== Segment start ==

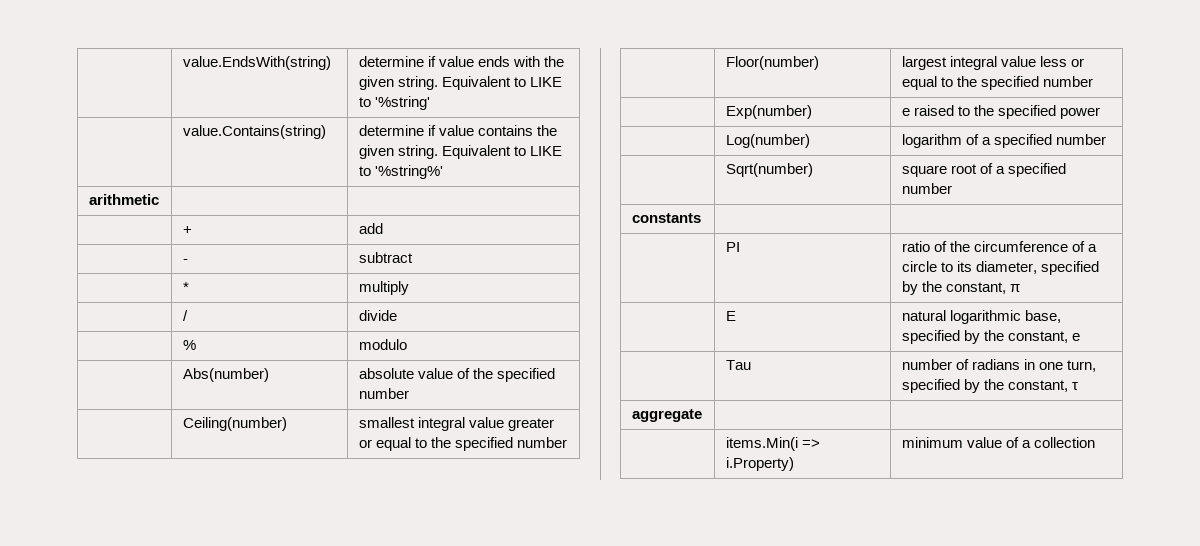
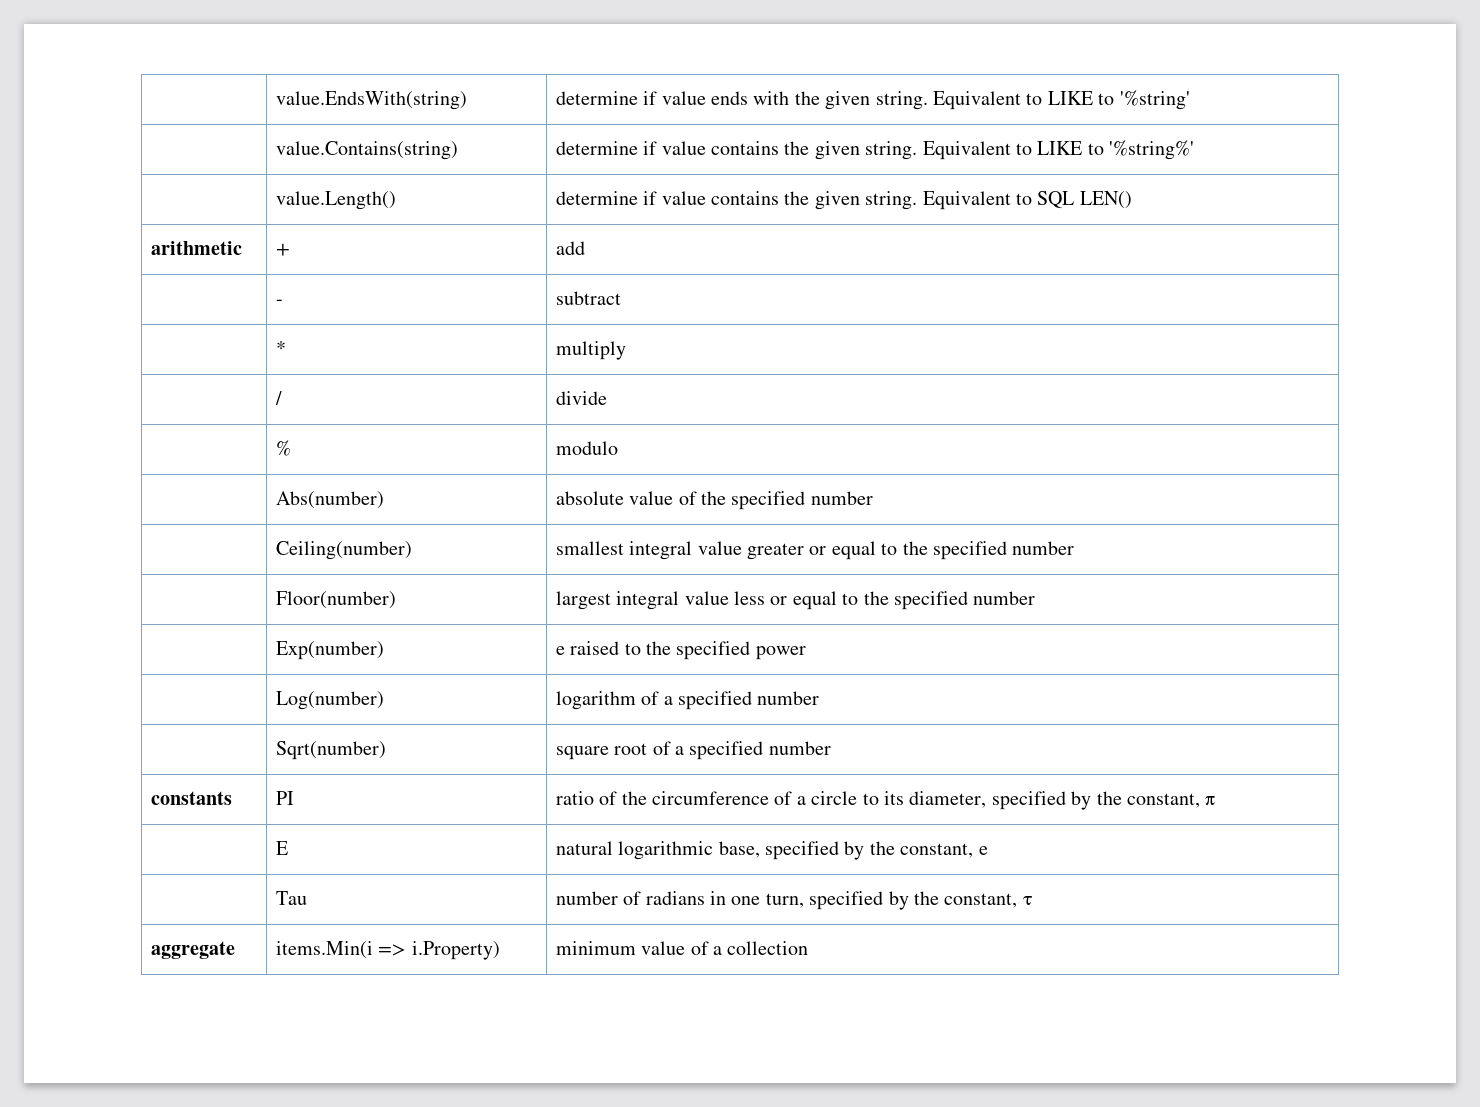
+ | value.Length() | determine if value contains the given string. Equivalent to SQL LEN()
- arithmetic | |
- | + | add
+ arithmetic | + | add
- constants | |
- | PI | ratio of the circumference of a circle to its diameter, specified by the constant, π
+ constants | PI | ratio of the circumference of a circle to its diameter, specified by the constant, π
- aggregate | |
- | items.Min(i => i.Property) | minimum value of a collection
+ aggregate | items.Min(i => i.Property) | minimum value of a collection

== Segment end ==

# [PROBLEM TO SOLVE]
For this exercise, return the material word for word and drop each image.

# [SOLUTION]
+ | value.Length() | determine if value contains the given string. Equivalent to SQL LEN()
- arithmetic | |
- | + | add
+ arithmetic | + | add
- constants | |
- | PI | ratio of the circumference of a circle to its diameter, specified by the constant, π
+ constants | PI | ratio of the circumference of a circle to its diameter, specified by the constant, π
- aggregate | |
- | items.Min(i => i.Property) | minimum value of a collection
+ aggregate | items.Min(i => i.Property) | minimum value of a collection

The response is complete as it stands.